Cenário em mudança Os resíduos nucleares não são uma ameaça tão distante como poderíamos imaginar. Portugal pode nunca ter apostado neste fonte de energia (ver página 12), mas aqui ao lado apostou-se. E as relações entre Lisboa e Madrid já azedaram em várias ocasiões devido à decisão dos espanhóis de enterrar os seus resíduos radioativos perto do reator de Almaraz, a uns 110 km da fronteira.

Os defensores da energia nuclear poderiam dizer que o problema de centrais nucleares como Almaraz é serem velhas, com o prazo de validade sucessivamente alargado, para rentabilizar o enorme investimento necessário. Os reatores de nova geração não só são mais seguros, como são mais eficientes a gastar os seu combustível, deixando menos resíduos. E atualmente aposta-se em soluções mais avançadas para os tratar, como tornar o lixo nuclear em vidro, para o estabilizar – ainda este ano a China abriu a sua primeira instalação de vitrificação, na província de Sichuan.

Se estes avanços servirão para quebrar as reticências de países opositores do nuclear, só o tempo dirá. No Japão, o Governo tenta dar a volta à oposição ao nuclear, impulsionada pela memória de Fukushima, com esforços para reativar os reatores desligados após a tragédia – só um terço dos quais foi ligado de novo.
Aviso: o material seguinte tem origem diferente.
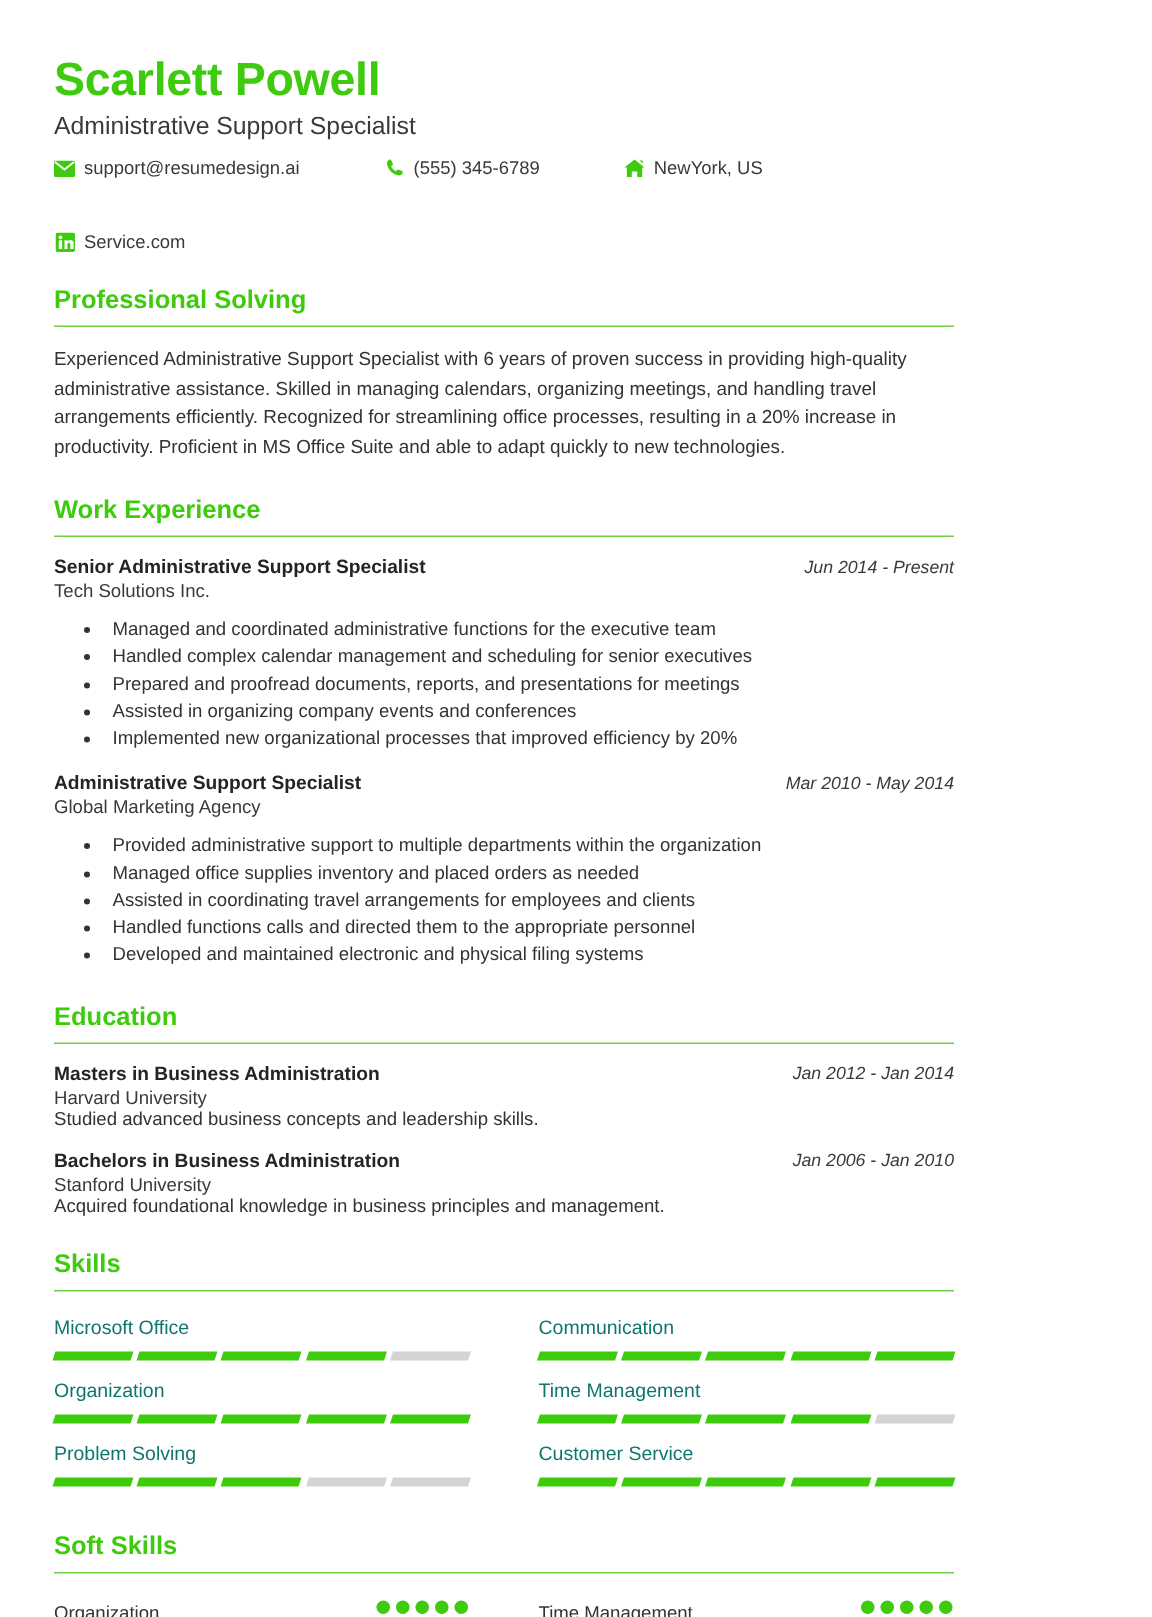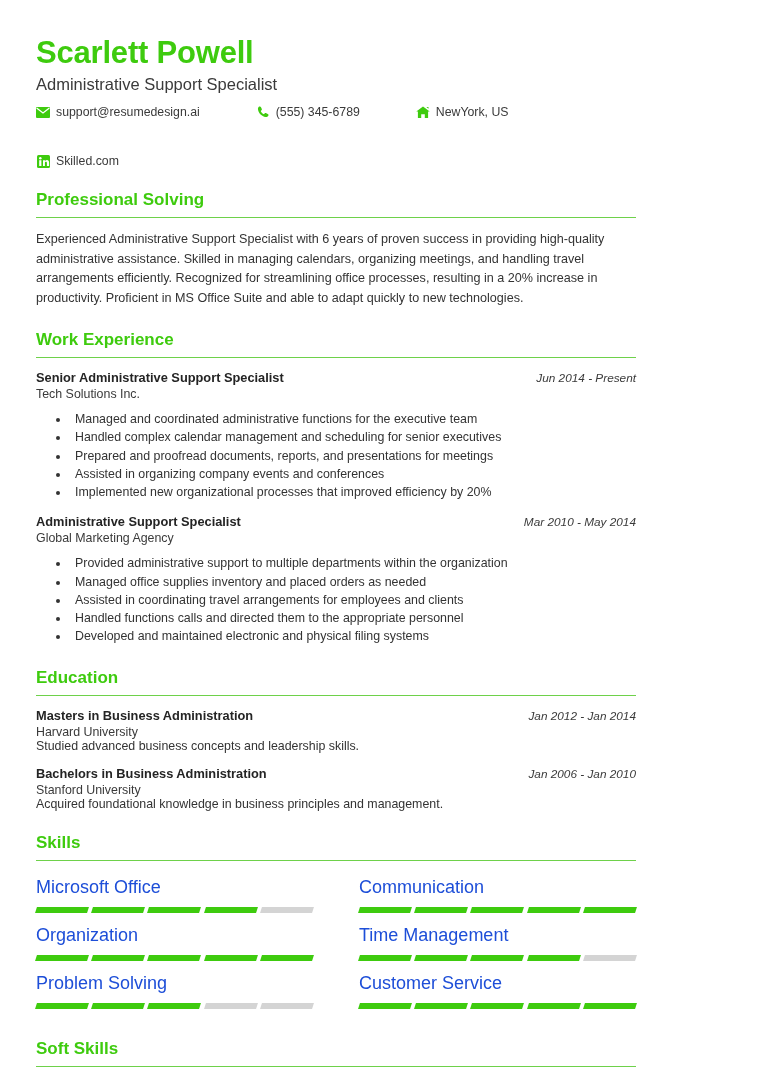"Skilled.com" span { text: Skilled.com -> Service.com }
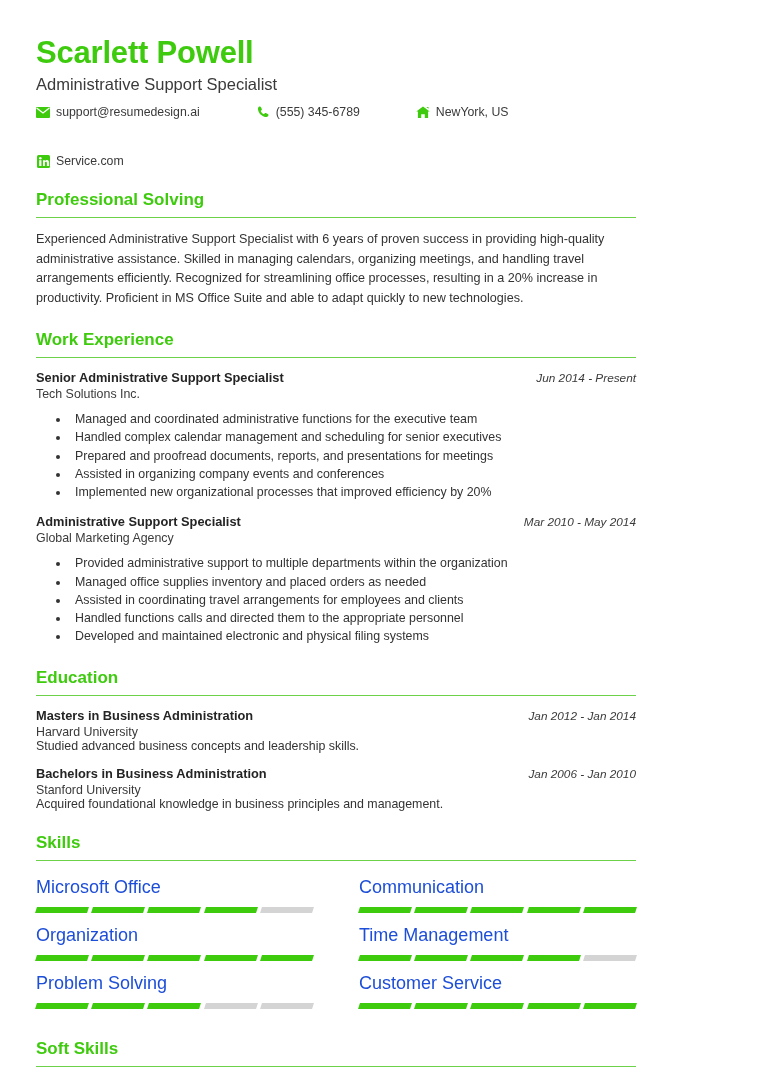"Senior Administrative Support Specialist" .entry-head { align-items: flex-end -> center }
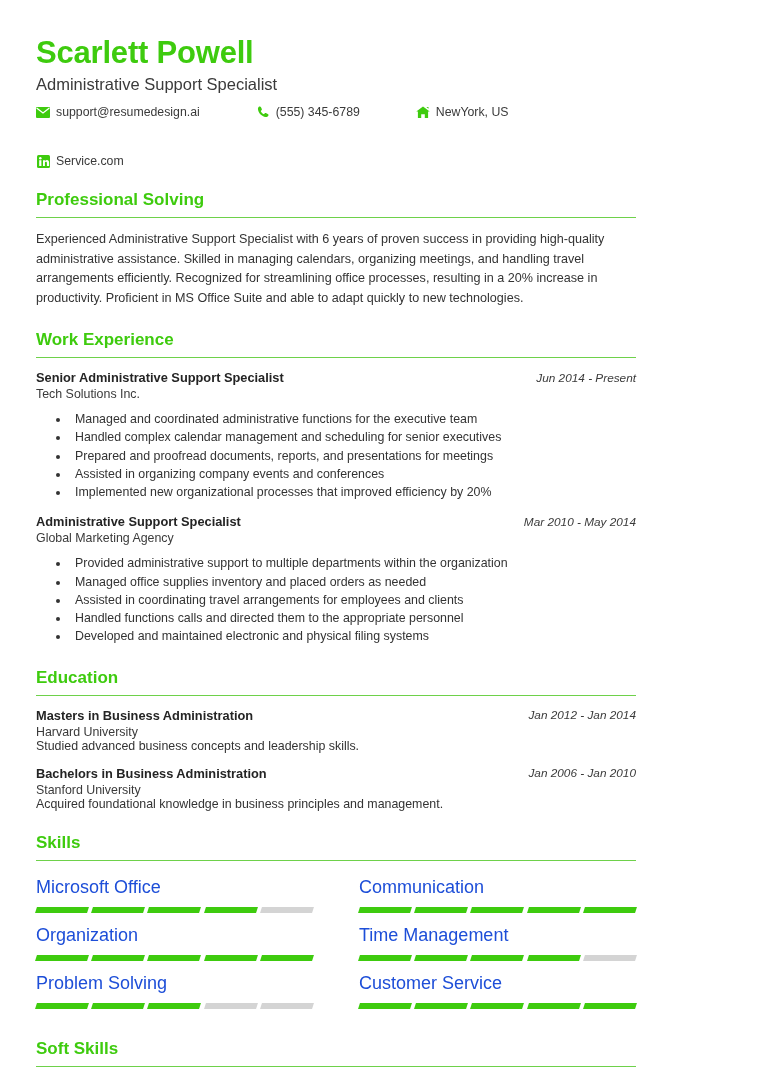"Microsoft Office" .skill-name { color: #1d4ed8 -> #0f766e; font-size: 18px -> 13px }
Mas já conseguiu uma vitória no que toca aos seus resíduos nucleares, que planeava armazenar na cidade costeira de Hokkaido, graças à reeleição Haruo Kataoka como presidente da Câmara, este ano, defrontado por opositores do projeto. 

No que toca à Alemanha, o crescimento dos Verdes mostra que o movimento antinuclear está aqui para ficar. Mas a recente subida dos preços da eletricidade em mais de 140% desde janeiro, devido à crise energética, tem feito muitos pensar duas vezes, com 31% dos alemães a favor do nuclear, segundo sondagens da Verivox – outros receiam a ameaça da dependência do gás natural russo.

Com cada vez mais centrais nucleares alemãs a serem desativadas, sem que as renováveis consigam acompanhar o ritmo, a Alemanha arrisca “carbonizar seu sistema energético ao fazer a eliminação gradual da energia nuclear”, apelava uma recente carta aberta, assinada por académicos como Simon Friederich, professor de filosofia da ciência na universidade de Groningen, na Holanda. Friederich cresceu nos anos 1980, numa família de apoiantes dos Verdes, presença constante nos protestos antinucleares, mas hoje vê esta energia com outros olhos. Não que tenha grande esperança que o seu país vá por esta rota. “Não sou totalmente ingénuo. Não há nenhum partido nas negociações da coligação que tenha incluído isso como parte de suas prioridades eleitorais”, notou, à DW.